Why did we choose Microplastic Pollution as our target?

Having been raised by the ocean makes you realize the importance and the beauty of nature. With the worldwide industry growth, more and more plastic is produced and, one way or another, it ends up in the ocean.

Portugal's Exclusive Economic Zone (EEZ) is the 3rd largest in the European Union, such that 11 % of the European Union's EEZ belongs to Portugal. With an area of ​​1,727,408 km2, the Portuguese EEZ is the 5th largest in Europe and the 20th largest in the world [1-2]. Since Portugal really benefits from the ocean resources, it only seemed reasonable to come up with an idea to preserve this major source of income and beauty.

Concerns about the environment worldwide have been raised about the apparition of tiny plastic granules known as microplastics. The discovery of small plastic fragments in the ocean during the 1970s prompted an investigation into the potentially harmful effects of these objects in the environment, since the ingestion of microplastics could release toxins. The microplastic bioavailability benefits from its size, making them more susceptible for marine organisms’ intake [3].

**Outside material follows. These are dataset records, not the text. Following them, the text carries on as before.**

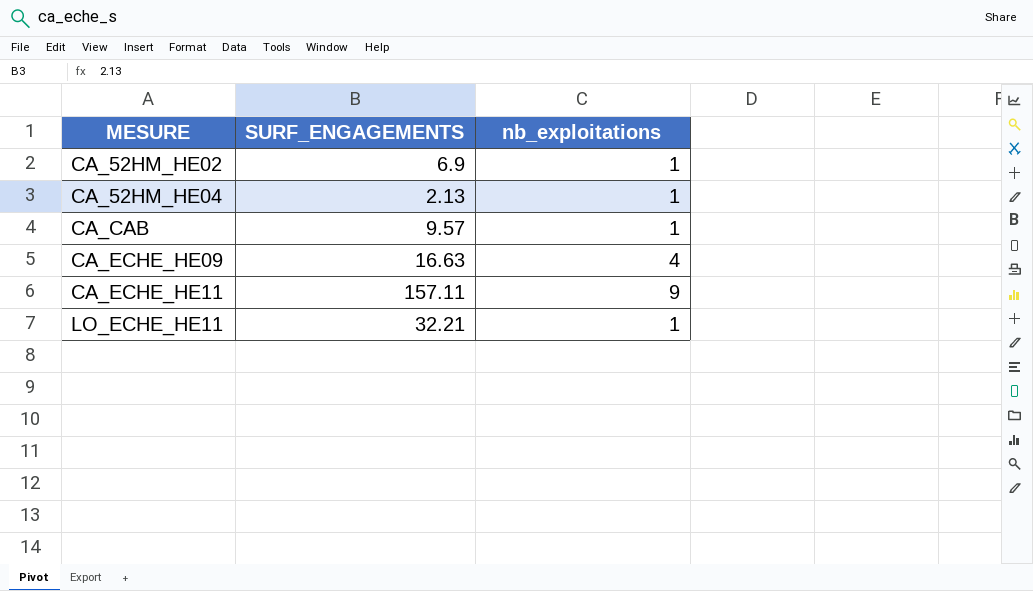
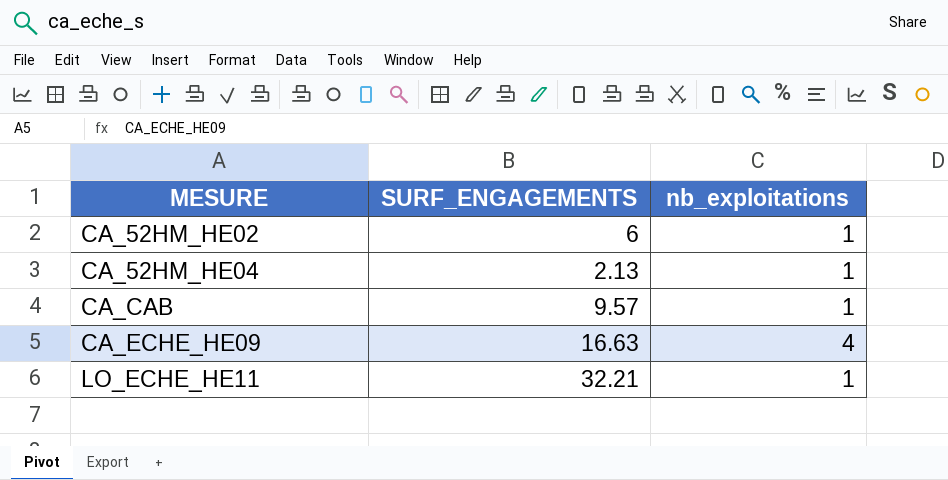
row CA_ECHE_HE11: 157.11 | 9 -> none
CA_52HM_HE02 | SURF_ENGAGEMENTS: 6.9 -> 6

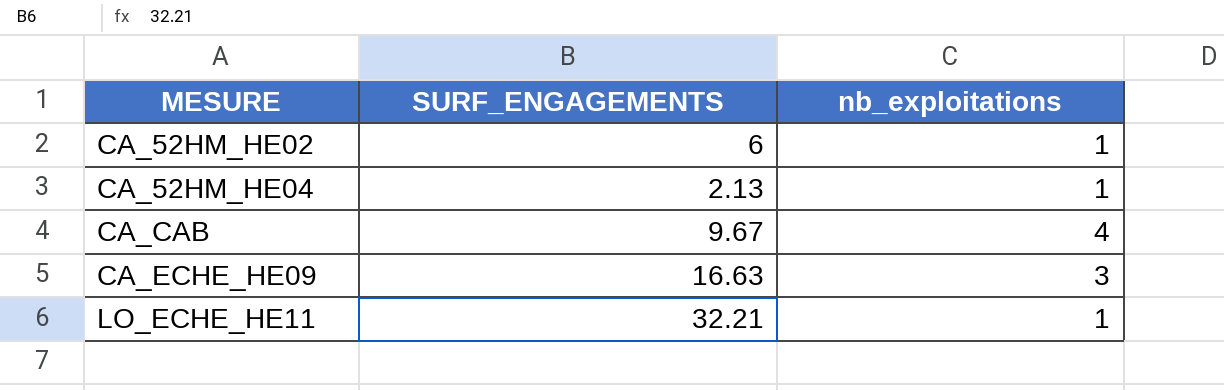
CA_CAB | SURF_ENGAGEMENTS: 9.57 -> 9.67
CA_CAB | nb_exploitations: 1 -> 4
CA_ECHE_HE09 | nb_exploitations: 4 -> 3

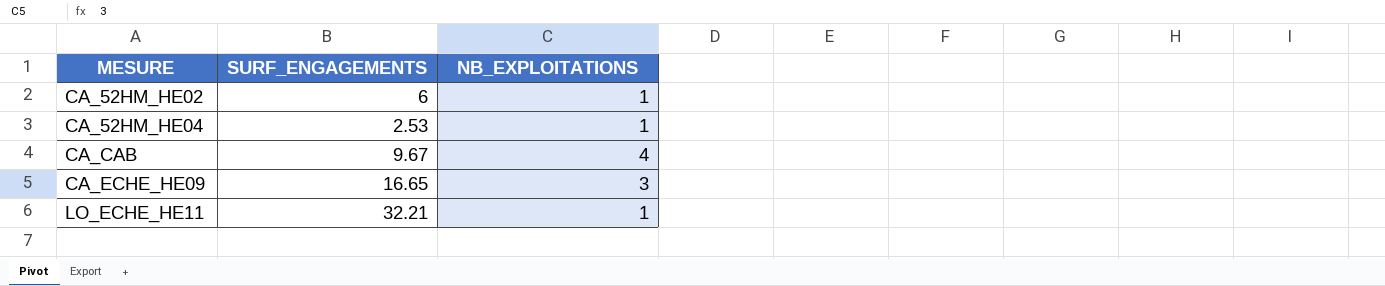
column name: nb_exploitations -> NB_EXPLOITATIONS
CA_52HM_HE04 | SURF_ENGAGEMENTS: 2.13 -> 2.53
CA_ECHE_HE09 | SURF_ENGAGEMENTS: 16.63 -> 16.65

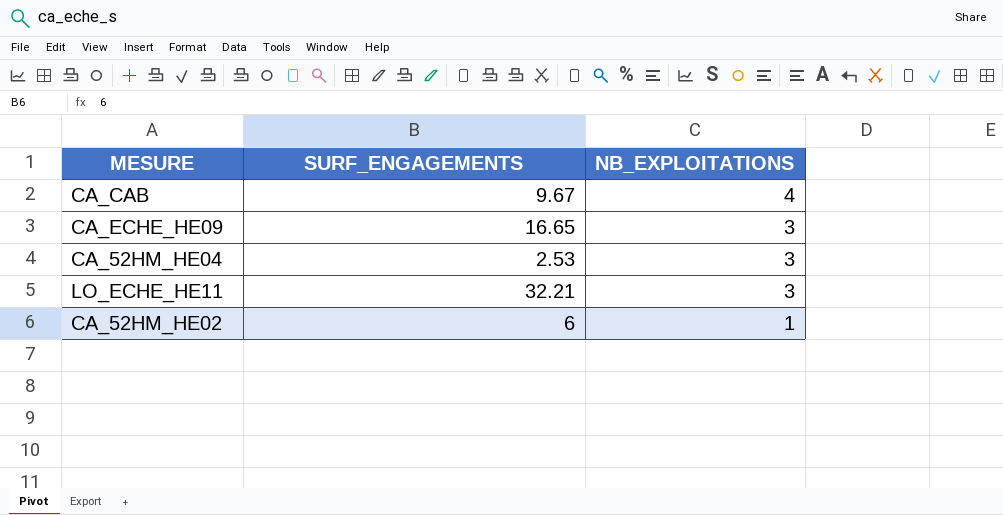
row order: MESURE ascending -> NB_EXPLOITATIONS descending
CA_52HM_HE04 | NB_EXPLOITATIONS: 1 -> 3
LO_ECHE_HE11 | NB_EXPLOITATIONS: 1 -> 3

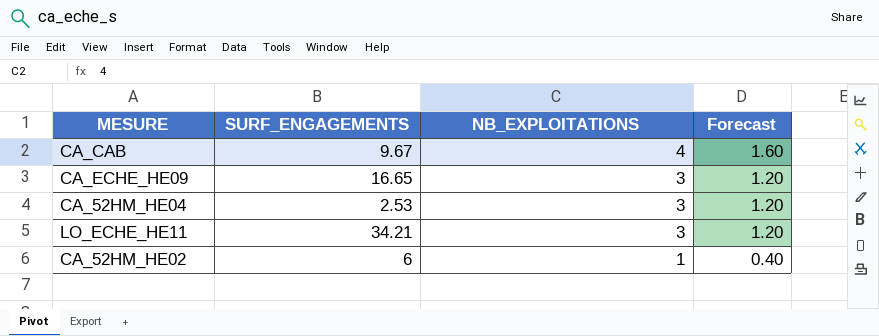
column Forecast | formula: none -> [NB_EXPLOITATIONS] * 0.4
LO_ECHE_HE11 | SURF_ENGAGEMENTS: 32.21 -> 34.21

Figure 1: Portugal’s Exclusive Economic Zone (EEZ). In this map, it is shown that 97% of Portugal is ocean. Wiki, L. (2013). Portugal EEZ. Retrieved from

Environmental Impact

Plastic pollution is already a problematic issue. Not only does it diminish and harm wildlife, but also has a negative impact on human health. More and more plastics end up in the ocean and every year 8.8 million tons of plastic enter the ocean and this number will not stop increasing. Even though there are more voluntary activities and more youngsters are aware of the plastic issue, these numbers are not decreasing. Another alarming issue caused by plastic is the accumulation of incorrectly disposed plastic in regions, causing the so-called plastic islands as the result of the ocean currents and winds [4]. After the establishment of the island, some new ecosystems are created, so when removing the island, we are destroying the newly formed life cycle. With that being said, the price of destroying that new established ecosystem is not worth the price of removing it to create a new one.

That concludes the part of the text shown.